Часть 1
21 августа 2013 г. в 19:51
Я вырос в религиозной семье и очень старался поверить в бога. Доброго и мудрого бога, каким его ещё в детстве изобразили мои родители.
Они никогда не объясняли, почему, если бог так силён и великодушен, в мире происходит столько зла.
Пути господни неисповедимы, сынок.
Но несмотря на то, что у меня было много вопросов и сомнений, мне хотелось продолжать верить. Очень хотелось. Я так старался поверить в то, что за слабыми, грешными, жестокими людьми стоит нечто большее. Нечто, достойное поклонения и любви.
Но настал день, когда я полюбил человека и моя вера пошатнулась.
Сашка верил только в себя. Цитировал библию, зло шутил про мужеложство и, скаля зубы, спрашивал:
- Если ты такой правильный, какого чёрта это происходит? Какого чёрта ты, святоша, опять припёрся?

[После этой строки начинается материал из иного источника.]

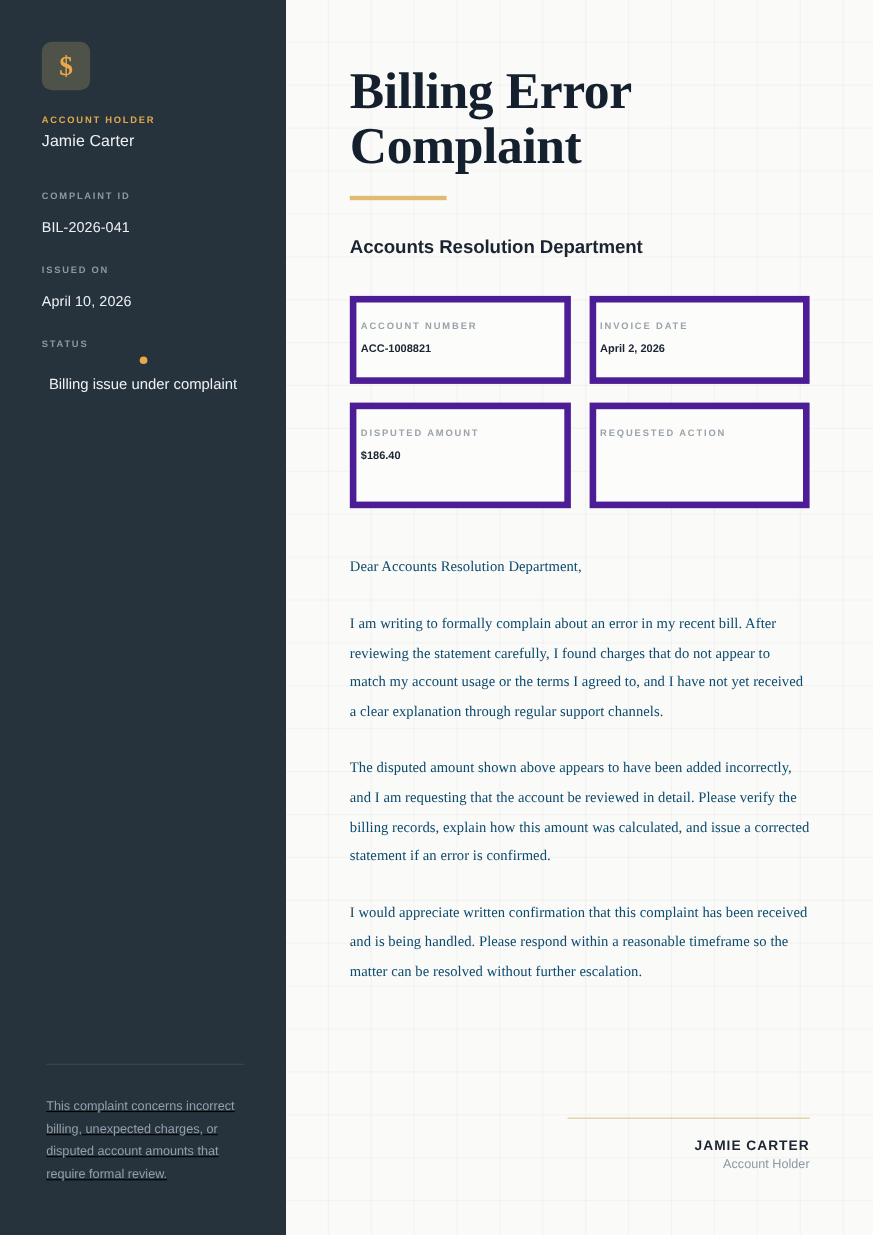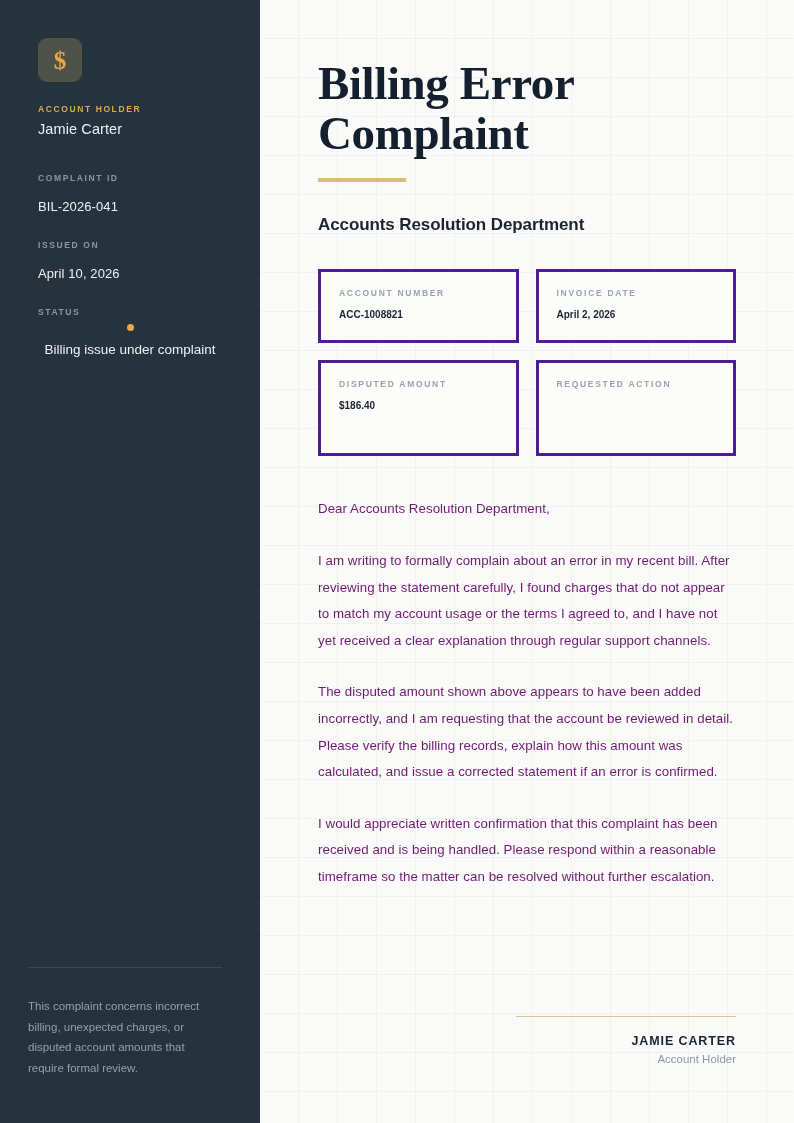"ACCOUNT NUMBER" .card { border: 3px solid #4c1d95 -> 6px solid #4c1d95; padding: 16px 18px 18px 18px -> 16px 18px 18px 4px }
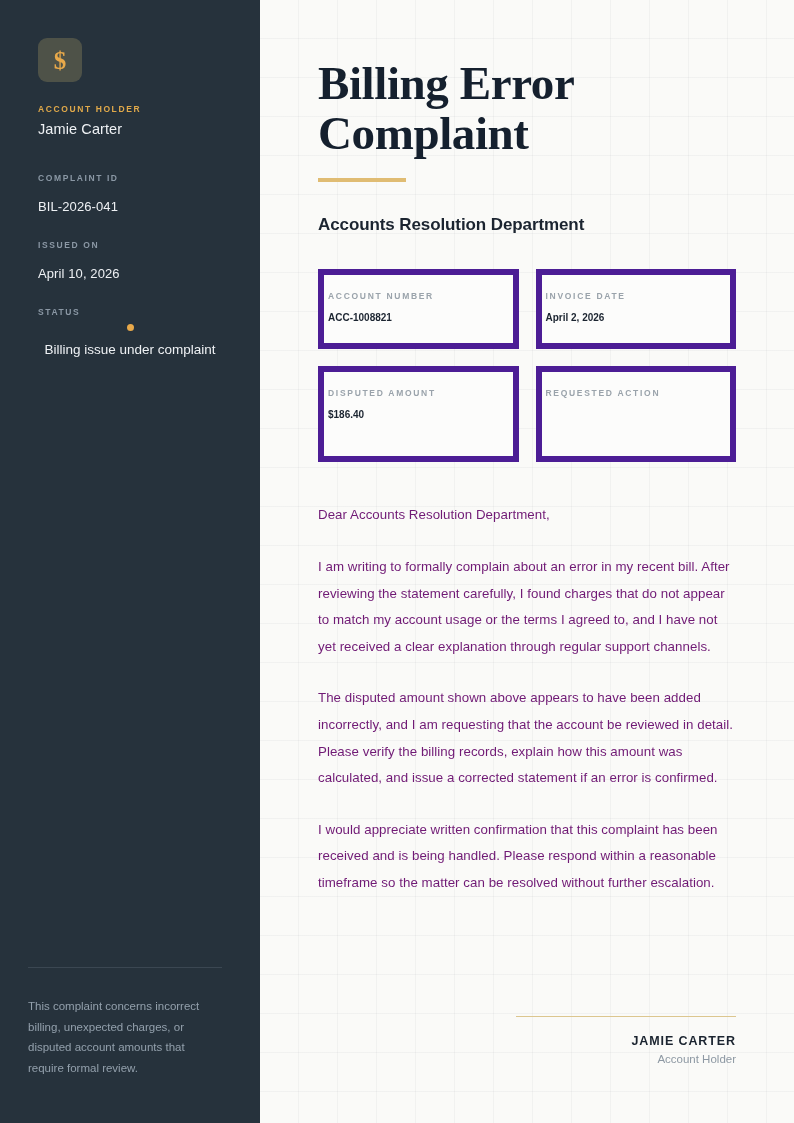"Dear Accounts Resolution Department," .body-copy p { color: #701a75 -> #0c4a6e; font-family: none -> Liberation Serif, serif }
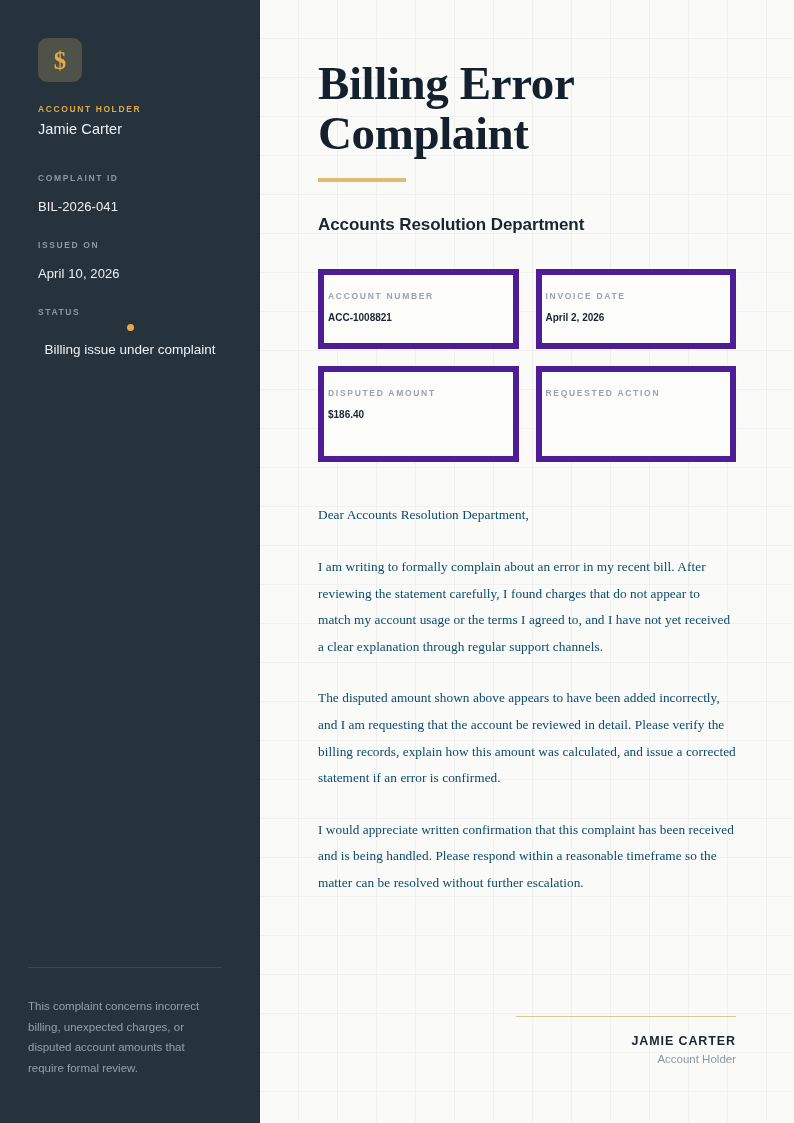"This complaint concerns incorrect" .side-footer { left: 28px -> 42px; text-decoration: none -> underline }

Я молча сжимал его за плечи и, прижимаясь губами к виску, не понимал, как то, что я чувствую, может быть грехом.
Когда спустя время я решил открыться – родители объяснили мне это.
Мать сыпала проклятиями, отец бил меня по лицу, пока я не почувствовал, что теряю сознание и, перестав пытаться что-то объяснить, оттолкнул их обоих.
Придя к Сашке, я вместо приветствия посмотрел на него в упор и прохрипел:
- Они сказали, что я сгорю в аду.
Он блеснул глазами и невесело ухмыльнулся, жестом пригласив меня войти:
- Будем гореть вдвоём, святоша. Ты и я.
И чтобы скрыть рыдания, я рассмеялся.
Все последующие несколько лет мы жили вместе.
Самым странным для Сашки - тем, что он так и не смог понять - было то, что всё это время я продолжал верить в живущего где-то на небе добряка, который всех и каждого может спасти.
- Саш, я отказался от бога родителей, но не от своего.
Мне не хотелось развивать эту тему дальше.
Он продолжал называть меня святошей. Я продолжал его любить.
Когда Сашка начал быстрее уставать, резко похудел и дважды на моих глазах упал в обморок (сколько раз это произошло без меня?) – я заставил его сходить к врачу.
- Ты слишком много работаешь, - ругался я.
Будем гореть вдвоём.
Бог умер для меня в тот день, когда Сашке поставили смертельный диагноз. Когда ему оставили один месяц жизни.
Один грёбаный месяц.
В ту же секунду, ещё до того, как моё сердце зашлось от ужаса и боли, я понял, как глупо было верить во весь этот бред, которым меня лицемерно пичкали ещё в детстве. Как постыдно.
Никто не спасёт ни грешников, ни праведников.
Мы совсем одни.
Я всю ночь обнимал дрожащего Сашку так сильно, что он едва мог дышать. Меня самого душил страх.
- Воспринимай это, как испытание свыше, святоша, - шептал он.
Я безумно, беспорядочно обжигал губами его руки.
Сашка лёг в больницу. Пропахшую лекарствами и страхом смерти. Наполненную людьми, которым не было до нас никакого дела.
С каждым днём ему становилось хуже. Пришла боль, которую глушили только горы таблеток и уколы, от которых кожа покрывалась синяками.
Он замкнулся в себе. Его глаза потухли.
Я фактически жил в больнице. Преданно умирал вместе с ним.
- В падающем самолёте атеистов нет.
Я сжал его ладонь. Сашка, свернувшись на больничной койке, не отреагировал на прикосновение, наблюдая за барабанящим по оконному стеклу дождём.
- Что?
Он перевёл взгляд на меня и на его лице мелькнуло слабое подобие прежней улыбки:
- Выражение такое. Неужели не слышал?
Я промолчал, ожидая продолжения. Но ничего другого он так и не сказал.